一方、ウィノナ・ライダーが演じるコールは1作目のリプリーを思わせるキャラクターになっている。レズビアン的でもあり擬似親子的でもあるリプリーとの関係性の描写が見事。画像は酔っ払ったコールがボクシンググラブをつけたまま酒を飲もうとするところだ。こうしたユーモラスでキュートな女の子描写はジュネのお家芸といったところだろうか。結局酒をこぼしてしまい「ふざけんなビッチ」ってなるロン・パールマンとゲイリー・ドゥーダンのリアクションもいい。

私のお気に入りであるベティのナンバー2・クリスティ(ゲイリー・ドゥーダン)。『タクシードライバー』を参考にしたとおぼしき、銃の飛び出すガジェットがかっこいい。クールだが仲間思いの男気あふれるキャラクターである。

ジュネ作品の常連ドミニク・ピノンは、車椅子に乗って移動。車椅子を分解するとショットガンになるというボンクラすぎるアイディアが光る。

ロスト・チルドレン』にも出演し、いまやヘルボーイとしておなじみのロン・パールマン。よくも悪くも体育会系のキャラクターとして描かれている。はしごに宙吊りになって銃を連射するこの場面は屈指の名シーン。

前作に引き続き、エイリアンはアクションを起動させるものとしての性格をさらに強めた。恐怖演出のためこれまではあまり画面に映ることがなかったエイリアンが気前よく何度も登場するのも本作の魅力と言えるだろう。キッチンでの水中撮影はこの映画最大の見せ場であり、泳ぐエイリアンもかなりクールだ。
 …といった具合に、今でこそガーリーな映画ばっかり作っているジュネが、『エイリアン4』では熱いボーイズスピリットを炸裂させていることがお分かりいただけたかとおもう。ジュネって馬鹿でしょう?
 一方シリーズ中もっとも悲劇的で痛ましいストーリーラインについても特筆すべきだろう。シガニー・ウィーバーは『エイリアン3』の公開時、「20世紀FOXはシリーズを作るためにクローンでリプリーを蘇らせるわよ」と皮肉を飛ばしていたそうだが、はたして本作はクローン技術によるリプリーの復活から始まる。
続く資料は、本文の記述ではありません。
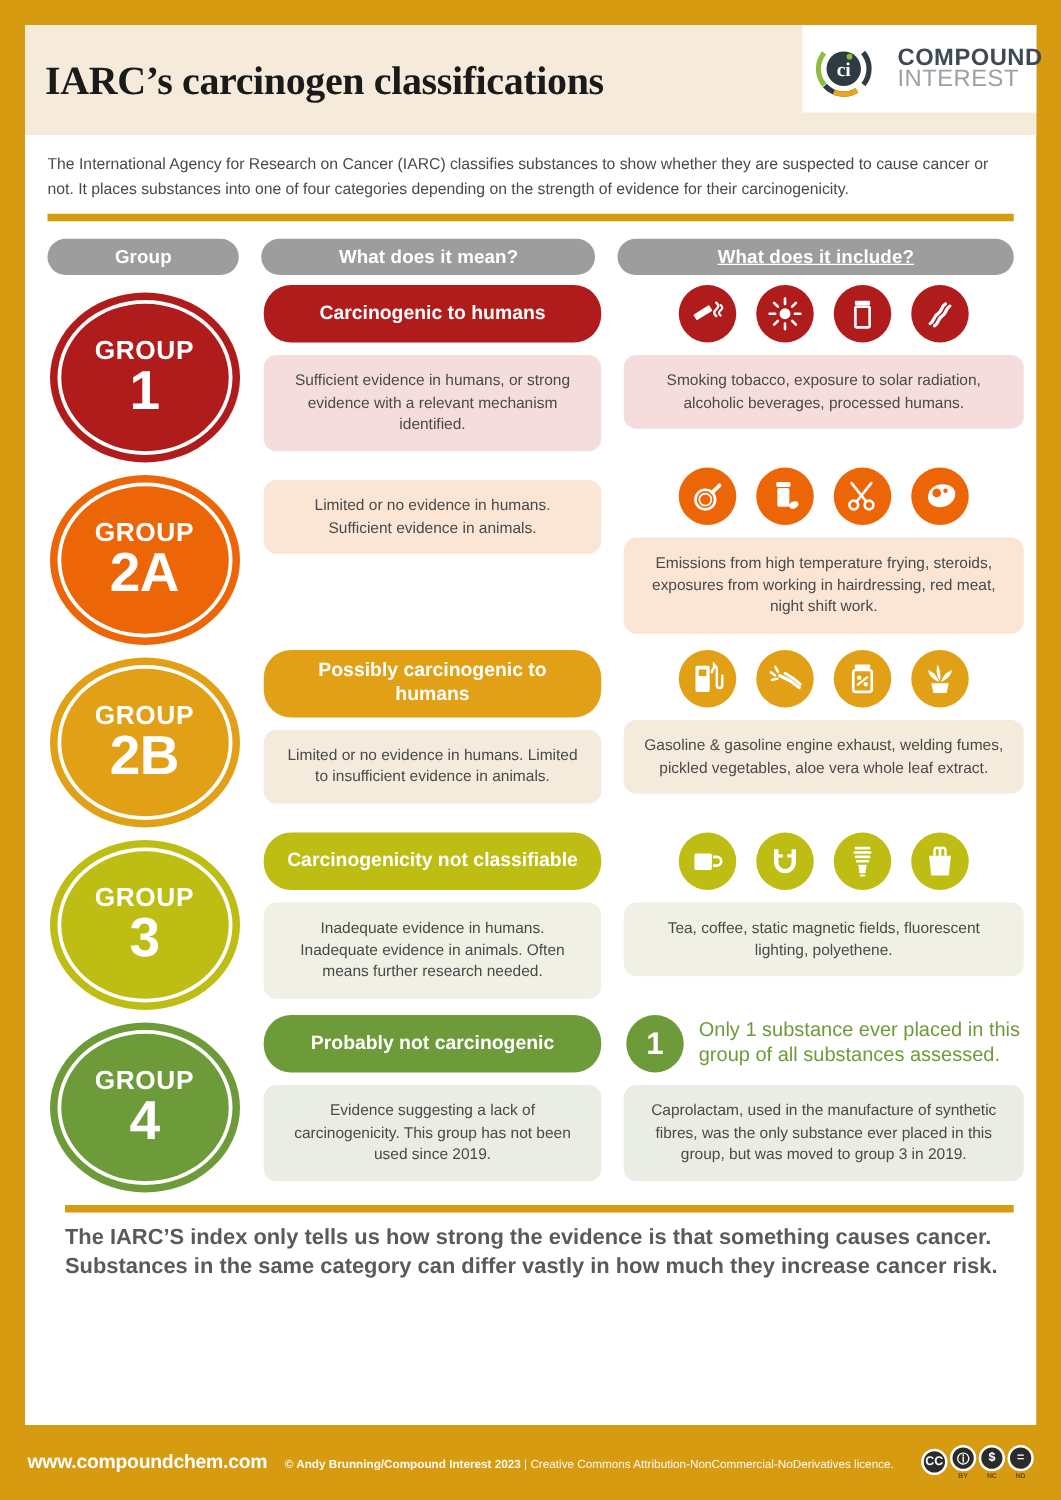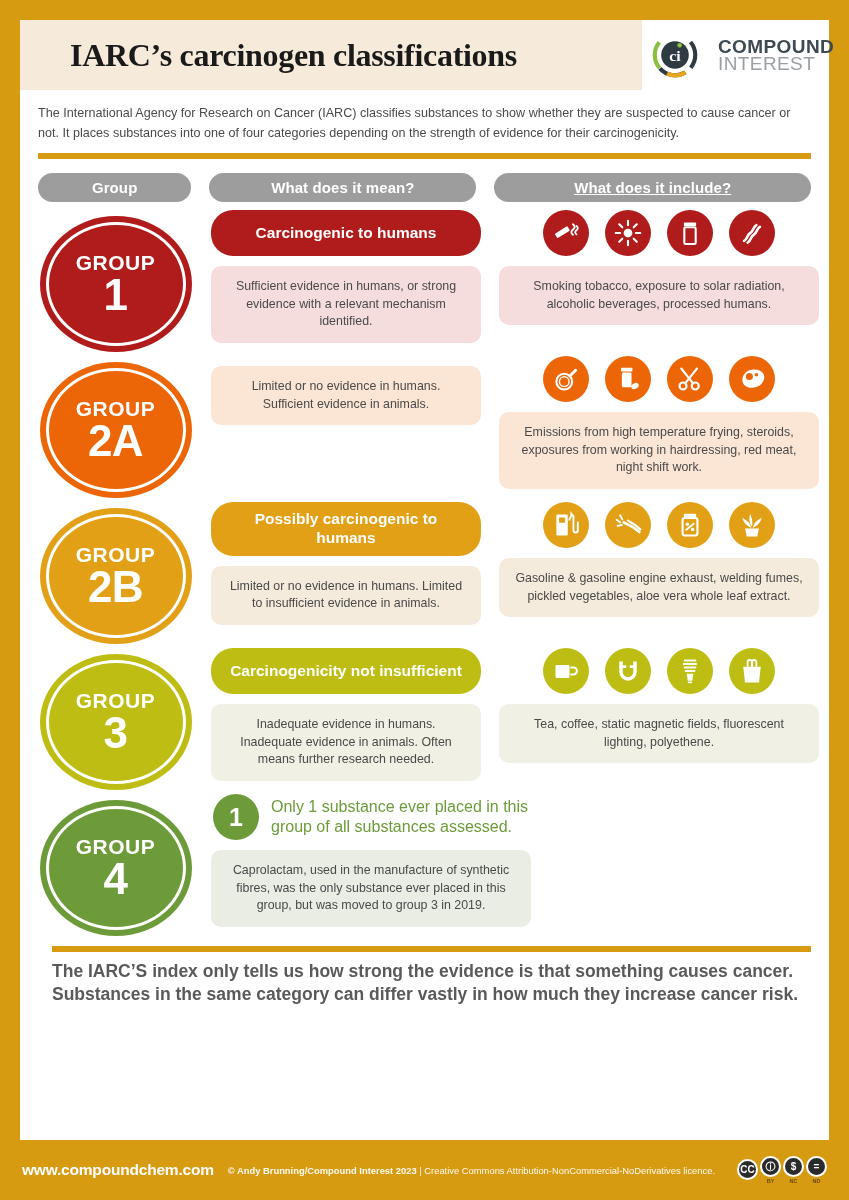--- a/index.html
+++ b/index.html
@@ -27,11 +27,10 @@
   
   .header-band {
     position: relative;
-    height: 70px;
+    height: 88px;
     background: #F6EBDA;
     display: flex;
     align-items: center;
-    padding-left: 34px;
   }
   .header-title {
     font-family: "Liberation Serif", serif;

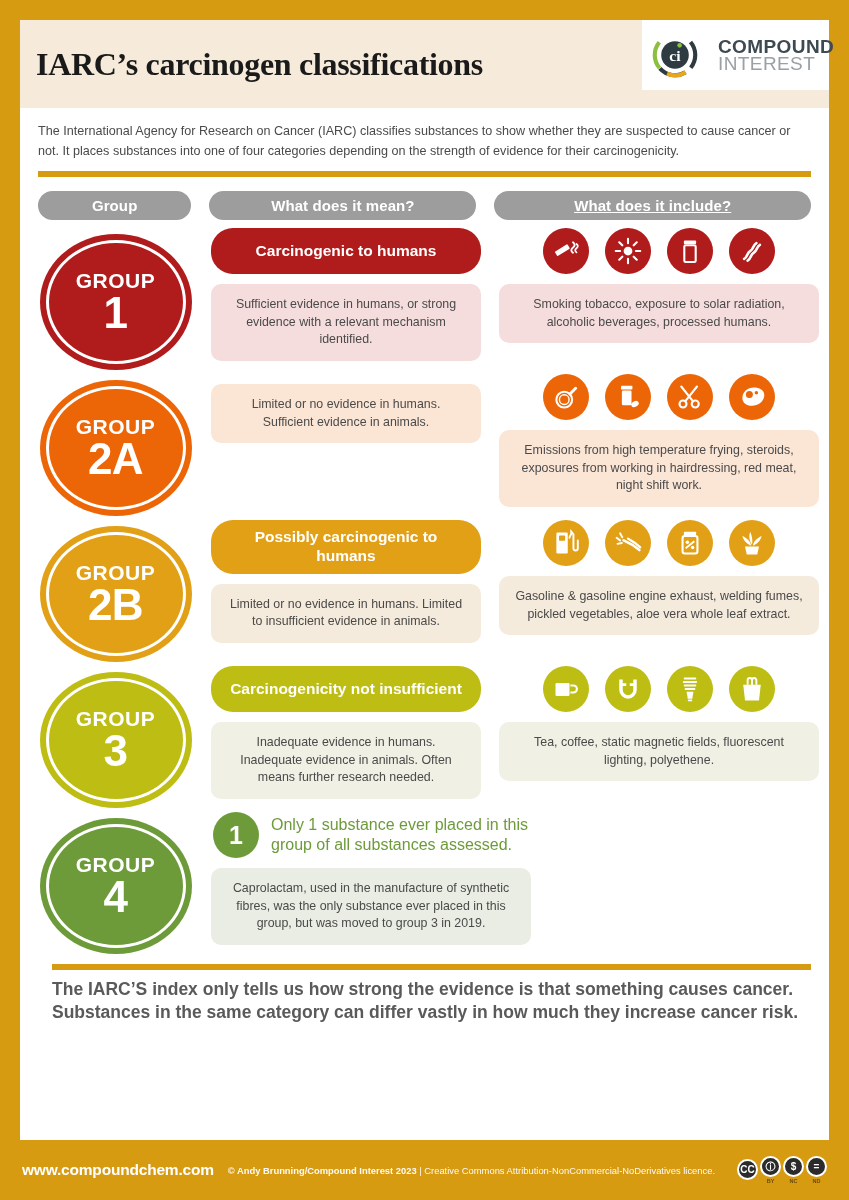--- a/index.html
+++ b/index.html
@@ -417,7 +417,7 @@
             </div>
           </div>
           <div class="col-mean">
-            <div class="title-pill" style="background:#BDBD14">Carcinogenicity not insufficient</div>
+            <div class="title-pill" style="background:#BDBD14">Carcinogenicity not classifiable</div>
             <div class="desc-box" style="background:#F0F0E4">Inadequate evidence in humans. Inadequate evidence in animals. Often means further research needed.</div>
           </div>
           <div class="col-incl">

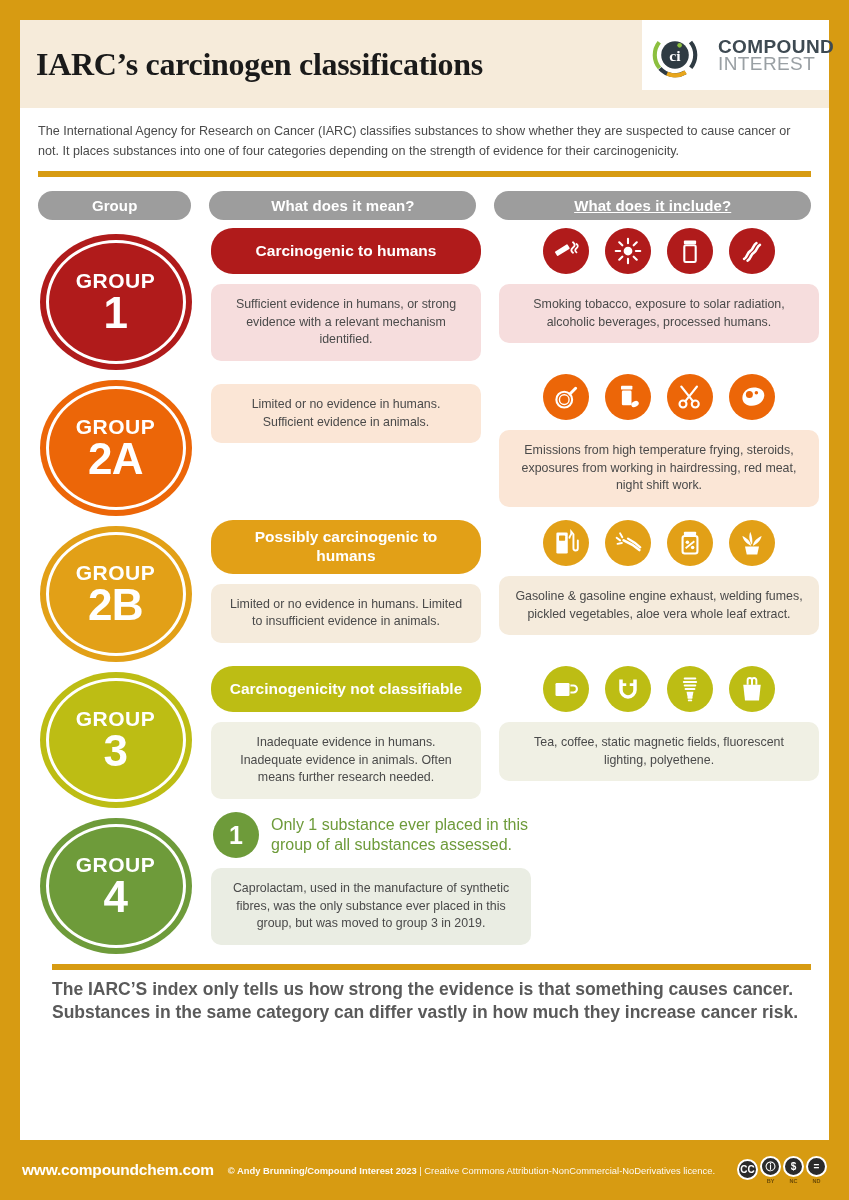--- a/index.html
+++ b/index.html
@@ -459,6 +459,10 @@
               <span class="bg-word">GROUP</span>
               <span class="bg-num">4</span>
             </div>
+          </div>
+          <div class="col-mean">
+            <div class="title-pill" style="background:#6E9B3A">Probably not carcinogenic</div>
+            <div class="desc-box" style="background:#EAEDE3">Evidence suggesting a lack of carcinogenicity. This group has not been used since 2019.</div>
           </div>
           <div class="col-incl">
             <div class="g4-include">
クローンリプリーに生前の記憶や性格までも継承されているのはさすがに無理があるが、こうした細部はあまり気にすべきではない。『3』のリプリーが時間移動で連れてこられたパラレルワールド、くらいの理解でいいとおもう。重要なのは、タイトルにもあるResurrection(キリストの「復活」)が人間の手で執り行われたこと、そのタブー性である。本作が公開された97年、イギリスでクローン羊が作られ話題になったが、テクノロジーによる生命操作への恐怖感は時代の気分として確実にあった。私たちの肉体も精神も完全に複製可能であるという恐怖。リプリーがいくつもの「失敗作」と対峙するくだりはあまりにおぞましく悲しい。同時に、シリーズ全体に共通していた妊娠恐怖のモチーフも、前作でのリプリーの「受胎」を経て宗教的な色合いを強めていく。後半のハイライトはリプリーの子供ともいうべきニューボーンエイリアンとの悲劇的な邂逅だろう。生命操作によって産み落とされた許されざる命を前にして、リプリーはあまりにも残酷な決断を迫られる。倫理観を揺さぶられ、胸を締め付けられる名場面だ。シリーズを通してエイリアンそのものには善悪はなくむしろそれを利用する人間の醜悪さが強調されていたが、『4』におけるニューボーンエイリアンの末路はこうした思想の極め付きといえるのではないか。これまで生きるためにエイリアンを殺してきたリプリーの罪悪感を描くことで人間として生きることそのものの原罪を問いかけているようでもある。おおげさに聞こえるかもしれないが、『エイリアン4』は紛れもなくいのちについての映画なのだ。